Return, exactly as written, every line from the first line of the data below through the line that contains "background:#3a3a38;".

Entries shown section start

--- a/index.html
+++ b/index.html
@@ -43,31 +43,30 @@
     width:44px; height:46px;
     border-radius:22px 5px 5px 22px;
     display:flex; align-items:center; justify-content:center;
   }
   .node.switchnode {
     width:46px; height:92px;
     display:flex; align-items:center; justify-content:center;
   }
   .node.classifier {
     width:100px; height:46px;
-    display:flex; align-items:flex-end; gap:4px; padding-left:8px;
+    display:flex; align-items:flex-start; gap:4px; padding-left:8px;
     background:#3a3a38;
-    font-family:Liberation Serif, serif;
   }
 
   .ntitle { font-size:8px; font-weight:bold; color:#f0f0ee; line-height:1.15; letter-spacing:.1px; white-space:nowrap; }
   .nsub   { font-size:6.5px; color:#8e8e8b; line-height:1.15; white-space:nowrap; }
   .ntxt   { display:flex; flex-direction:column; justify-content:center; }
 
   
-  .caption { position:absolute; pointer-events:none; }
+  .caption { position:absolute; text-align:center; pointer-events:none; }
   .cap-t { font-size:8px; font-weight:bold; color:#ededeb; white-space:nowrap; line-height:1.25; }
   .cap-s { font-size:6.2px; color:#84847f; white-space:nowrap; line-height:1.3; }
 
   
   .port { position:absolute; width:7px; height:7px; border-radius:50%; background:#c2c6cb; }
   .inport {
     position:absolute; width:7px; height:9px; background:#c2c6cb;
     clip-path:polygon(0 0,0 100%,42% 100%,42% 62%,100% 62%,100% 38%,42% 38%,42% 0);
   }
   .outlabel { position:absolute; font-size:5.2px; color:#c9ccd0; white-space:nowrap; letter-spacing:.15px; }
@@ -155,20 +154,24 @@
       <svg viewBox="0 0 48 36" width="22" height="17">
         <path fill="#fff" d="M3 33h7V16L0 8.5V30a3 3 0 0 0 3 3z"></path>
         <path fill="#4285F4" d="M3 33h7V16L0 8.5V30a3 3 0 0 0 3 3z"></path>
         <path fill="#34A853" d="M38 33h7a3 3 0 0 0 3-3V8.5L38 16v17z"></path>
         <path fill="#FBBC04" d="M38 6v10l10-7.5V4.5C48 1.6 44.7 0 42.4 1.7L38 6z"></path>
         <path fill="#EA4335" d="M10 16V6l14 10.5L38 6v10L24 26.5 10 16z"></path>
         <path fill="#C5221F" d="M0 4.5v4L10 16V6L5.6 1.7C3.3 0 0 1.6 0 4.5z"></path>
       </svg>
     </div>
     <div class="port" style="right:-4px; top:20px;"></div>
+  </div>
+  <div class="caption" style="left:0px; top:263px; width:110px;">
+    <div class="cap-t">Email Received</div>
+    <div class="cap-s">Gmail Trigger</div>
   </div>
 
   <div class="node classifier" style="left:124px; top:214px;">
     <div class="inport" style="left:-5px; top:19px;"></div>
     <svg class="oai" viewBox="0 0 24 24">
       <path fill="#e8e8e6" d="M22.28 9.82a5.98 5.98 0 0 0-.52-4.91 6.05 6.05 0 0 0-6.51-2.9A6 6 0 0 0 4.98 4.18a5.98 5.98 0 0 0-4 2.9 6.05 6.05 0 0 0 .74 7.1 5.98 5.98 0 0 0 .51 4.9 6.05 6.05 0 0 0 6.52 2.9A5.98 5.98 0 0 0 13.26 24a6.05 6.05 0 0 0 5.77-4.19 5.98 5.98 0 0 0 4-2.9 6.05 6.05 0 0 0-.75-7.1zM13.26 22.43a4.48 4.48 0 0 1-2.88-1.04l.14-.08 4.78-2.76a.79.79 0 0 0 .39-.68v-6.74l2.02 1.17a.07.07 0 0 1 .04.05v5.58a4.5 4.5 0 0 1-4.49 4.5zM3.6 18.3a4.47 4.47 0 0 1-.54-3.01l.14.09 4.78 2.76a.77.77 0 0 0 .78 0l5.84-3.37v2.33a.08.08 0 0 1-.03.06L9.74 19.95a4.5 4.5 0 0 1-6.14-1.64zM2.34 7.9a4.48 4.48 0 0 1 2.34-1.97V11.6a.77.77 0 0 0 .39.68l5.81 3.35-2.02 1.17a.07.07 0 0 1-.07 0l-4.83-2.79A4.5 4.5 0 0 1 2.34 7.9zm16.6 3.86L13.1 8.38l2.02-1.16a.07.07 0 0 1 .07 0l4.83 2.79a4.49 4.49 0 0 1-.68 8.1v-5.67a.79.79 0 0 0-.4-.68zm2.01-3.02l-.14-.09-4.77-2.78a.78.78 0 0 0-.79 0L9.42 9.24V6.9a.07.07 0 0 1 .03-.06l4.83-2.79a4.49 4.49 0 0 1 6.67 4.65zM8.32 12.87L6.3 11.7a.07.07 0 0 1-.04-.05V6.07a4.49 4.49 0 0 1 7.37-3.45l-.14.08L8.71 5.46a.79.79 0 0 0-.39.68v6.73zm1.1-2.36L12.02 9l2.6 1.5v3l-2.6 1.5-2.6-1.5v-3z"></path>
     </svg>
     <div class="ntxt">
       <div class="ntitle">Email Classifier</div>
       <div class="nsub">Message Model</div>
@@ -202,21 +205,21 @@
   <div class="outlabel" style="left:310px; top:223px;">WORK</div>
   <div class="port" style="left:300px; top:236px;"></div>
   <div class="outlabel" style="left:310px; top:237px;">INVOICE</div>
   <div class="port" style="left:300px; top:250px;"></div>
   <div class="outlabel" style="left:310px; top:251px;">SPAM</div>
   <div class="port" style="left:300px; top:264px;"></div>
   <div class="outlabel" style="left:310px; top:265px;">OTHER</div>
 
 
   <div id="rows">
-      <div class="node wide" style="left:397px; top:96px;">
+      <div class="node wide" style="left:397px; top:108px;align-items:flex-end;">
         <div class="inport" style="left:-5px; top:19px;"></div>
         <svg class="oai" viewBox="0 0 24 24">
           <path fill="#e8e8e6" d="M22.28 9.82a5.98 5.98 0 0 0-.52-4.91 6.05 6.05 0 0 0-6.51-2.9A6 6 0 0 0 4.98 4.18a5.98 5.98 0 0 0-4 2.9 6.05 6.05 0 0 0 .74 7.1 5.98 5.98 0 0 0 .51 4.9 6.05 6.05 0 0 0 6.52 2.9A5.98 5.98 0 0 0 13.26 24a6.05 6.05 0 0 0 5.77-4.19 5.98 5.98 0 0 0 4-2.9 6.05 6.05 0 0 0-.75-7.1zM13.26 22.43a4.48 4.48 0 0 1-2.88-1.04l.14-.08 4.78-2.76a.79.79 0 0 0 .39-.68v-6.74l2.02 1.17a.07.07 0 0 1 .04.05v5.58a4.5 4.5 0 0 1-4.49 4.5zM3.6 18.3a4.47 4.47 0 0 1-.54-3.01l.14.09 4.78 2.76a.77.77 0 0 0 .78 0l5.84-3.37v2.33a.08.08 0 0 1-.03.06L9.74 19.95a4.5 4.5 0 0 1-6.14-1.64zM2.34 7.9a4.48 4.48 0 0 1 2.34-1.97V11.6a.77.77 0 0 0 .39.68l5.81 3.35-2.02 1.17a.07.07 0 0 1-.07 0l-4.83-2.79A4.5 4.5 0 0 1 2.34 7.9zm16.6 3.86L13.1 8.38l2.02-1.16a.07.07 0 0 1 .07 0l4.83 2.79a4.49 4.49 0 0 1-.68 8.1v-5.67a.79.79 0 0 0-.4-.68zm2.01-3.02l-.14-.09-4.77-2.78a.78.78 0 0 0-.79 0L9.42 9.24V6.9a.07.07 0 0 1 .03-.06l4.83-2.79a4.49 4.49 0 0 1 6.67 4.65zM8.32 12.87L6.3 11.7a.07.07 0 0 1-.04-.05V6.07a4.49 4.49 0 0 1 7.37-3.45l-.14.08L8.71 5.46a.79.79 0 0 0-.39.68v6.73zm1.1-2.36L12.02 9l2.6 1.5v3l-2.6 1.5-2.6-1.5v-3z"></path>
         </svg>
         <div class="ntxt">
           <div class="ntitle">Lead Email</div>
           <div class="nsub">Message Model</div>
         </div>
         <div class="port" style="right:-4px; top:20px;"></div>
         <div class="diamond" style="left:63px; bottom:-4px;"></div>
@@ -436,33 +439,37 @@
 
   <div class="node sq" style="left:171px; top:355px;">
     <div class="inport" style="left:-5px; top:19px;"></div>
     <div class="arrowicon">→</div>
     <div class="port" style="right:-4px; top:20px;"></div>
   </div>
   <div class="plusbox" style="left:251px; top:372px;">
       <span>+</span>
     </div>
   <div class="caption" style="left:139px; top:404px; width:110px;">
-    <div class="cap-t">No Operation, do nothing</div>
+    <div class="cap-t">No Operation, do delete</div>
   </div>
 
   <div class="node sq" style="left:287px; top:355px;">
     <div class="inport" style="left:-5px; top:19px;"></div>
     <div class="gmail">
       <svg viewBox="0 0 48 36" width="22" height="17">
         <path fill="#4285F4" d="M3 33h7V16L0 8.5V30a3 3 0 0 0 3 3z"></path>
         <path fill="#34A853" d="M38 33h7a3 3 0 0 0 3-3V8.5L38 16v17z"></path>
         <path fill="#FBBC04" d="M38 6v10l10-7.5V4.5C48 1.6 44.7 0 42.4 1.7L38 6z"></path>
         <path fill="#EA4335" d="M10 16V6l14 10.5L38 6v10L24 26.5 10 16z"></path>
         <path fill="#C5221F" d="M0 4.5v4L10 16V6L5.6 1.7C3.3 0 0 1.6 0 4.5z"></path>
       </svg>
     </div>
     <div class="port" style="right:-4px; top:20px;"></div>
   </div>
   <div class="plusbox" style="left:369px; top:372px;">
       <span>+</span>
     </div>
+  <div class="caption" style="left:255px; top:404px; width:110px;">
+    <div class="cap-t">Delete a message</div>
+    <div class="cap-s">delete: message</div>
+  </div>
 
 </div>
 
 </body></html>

Entries shown section end

Answer box.
--- a/index.html
+++ b/index.html
@@ -43,31 +43,30 @@
     width:44px; height:46px;
     border-radius:22px 5px 5px 22px;
     display:flex; align-items:center; justify-content:center;
   }
   .node.switchnode {
     width:46px; height:92px;
     display:flex; align-items:center; justify-content:center;
   }
   .node.classifier {
     width:100px; height:46px;
-    display:flex; align-items:flex-end; gap:4px; padding-left:8px;
+    display:flex; align-items:flex-start; gap:4px; padding-left:8px;
     background:#3a3a38;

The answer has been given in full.